DIRECTIONS FOR THIS TASK> Copy each line below in which the word "none" occurs.

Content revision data
-*-
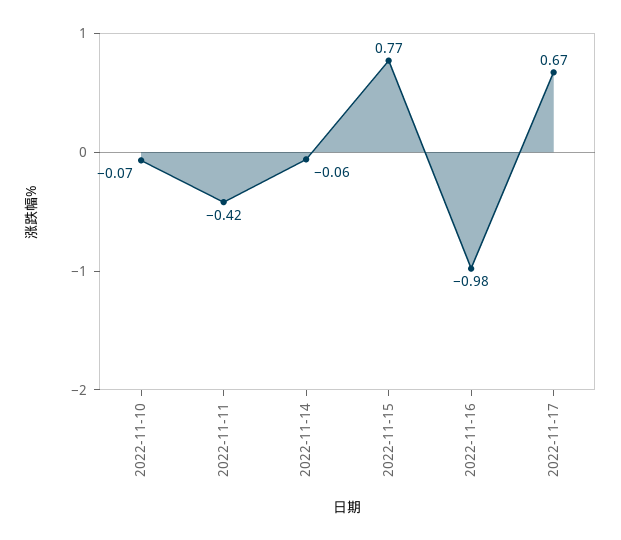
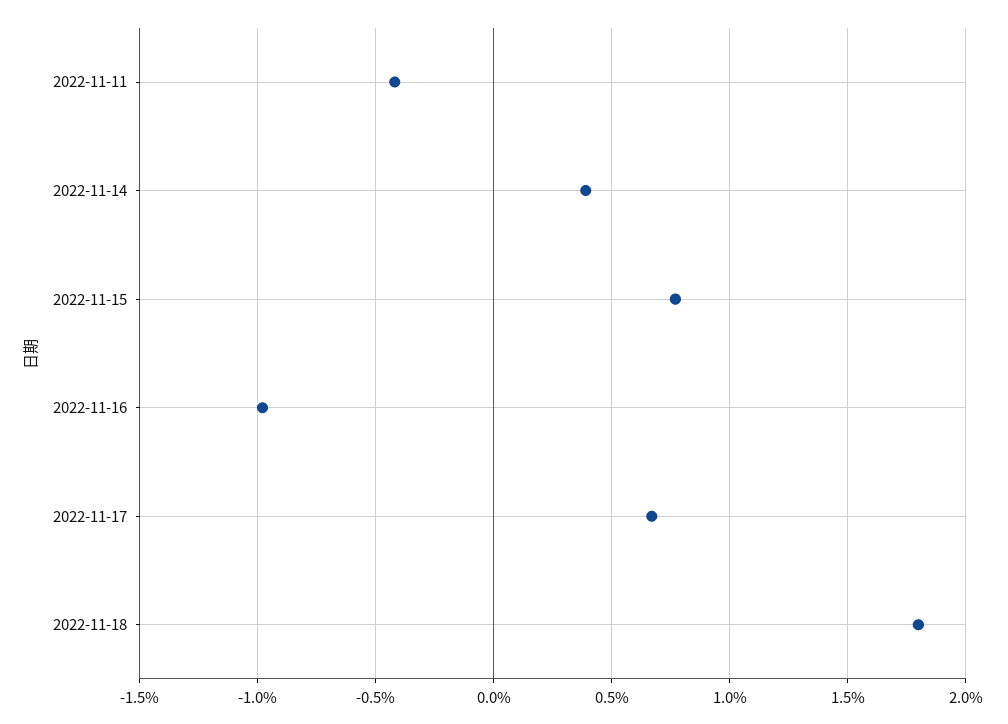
2022-11-10: -0.07 -> none
2022-11-14: -0.06 -> 0.4
2022-11-18: none -> 1.8

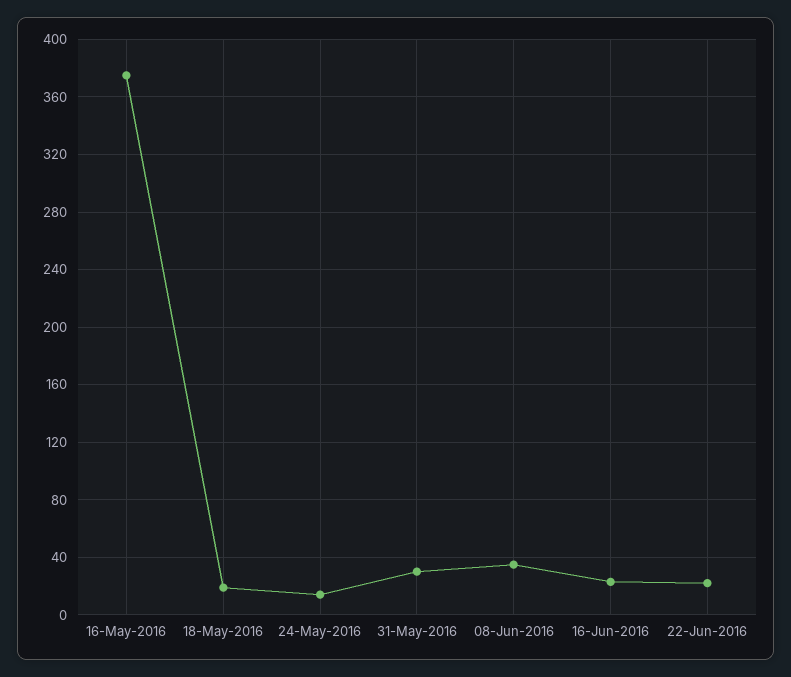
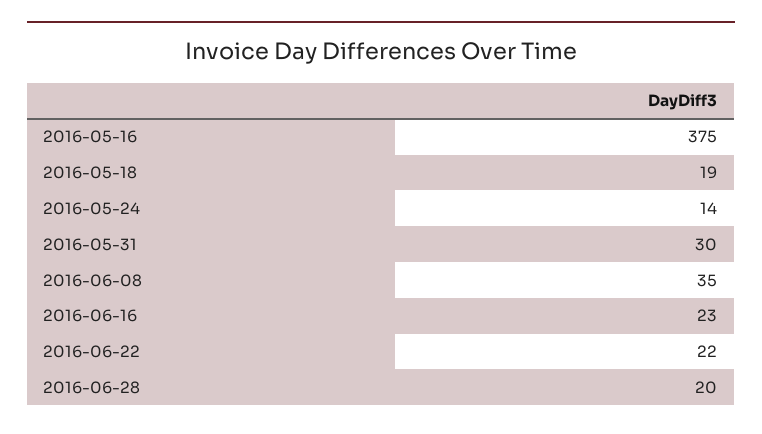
2016-06-28: none -> 20

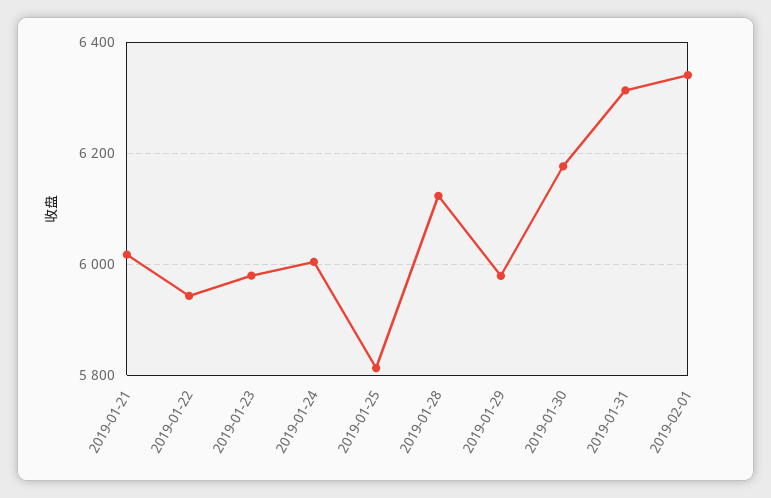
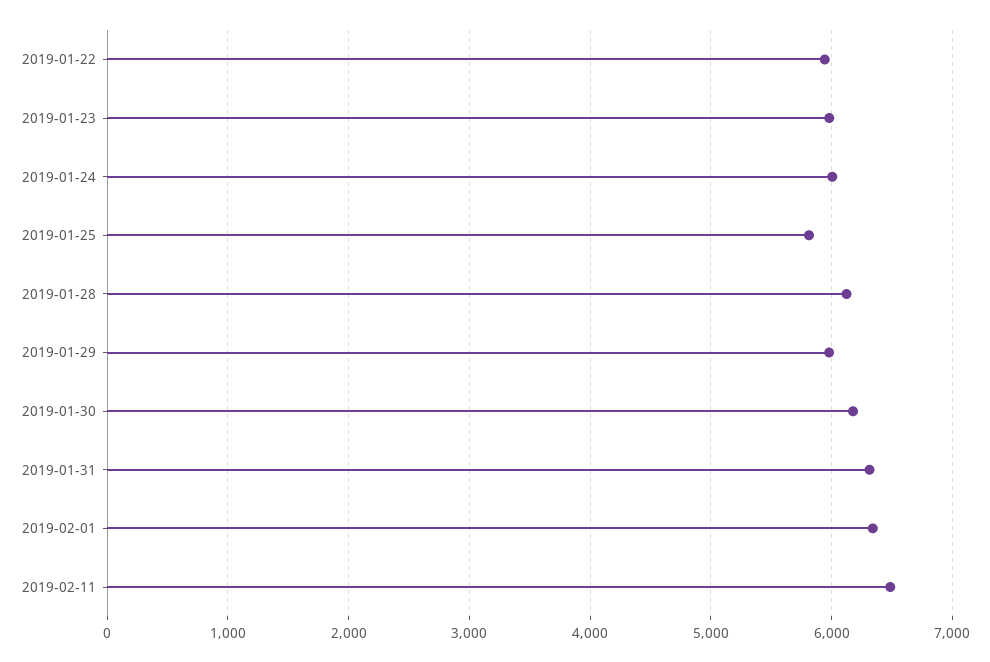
2019-01-21: 6020 -> none
2019-02-11: none -> 6500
-*-
OUTPUT OF THE TASK>
2022-11-10: -0.07 -> none
2022-11-18: none -> 1.8
2016-06-28: none -> 20
2019-01-21: 6020 -> none
2019-02-11: none -> 6500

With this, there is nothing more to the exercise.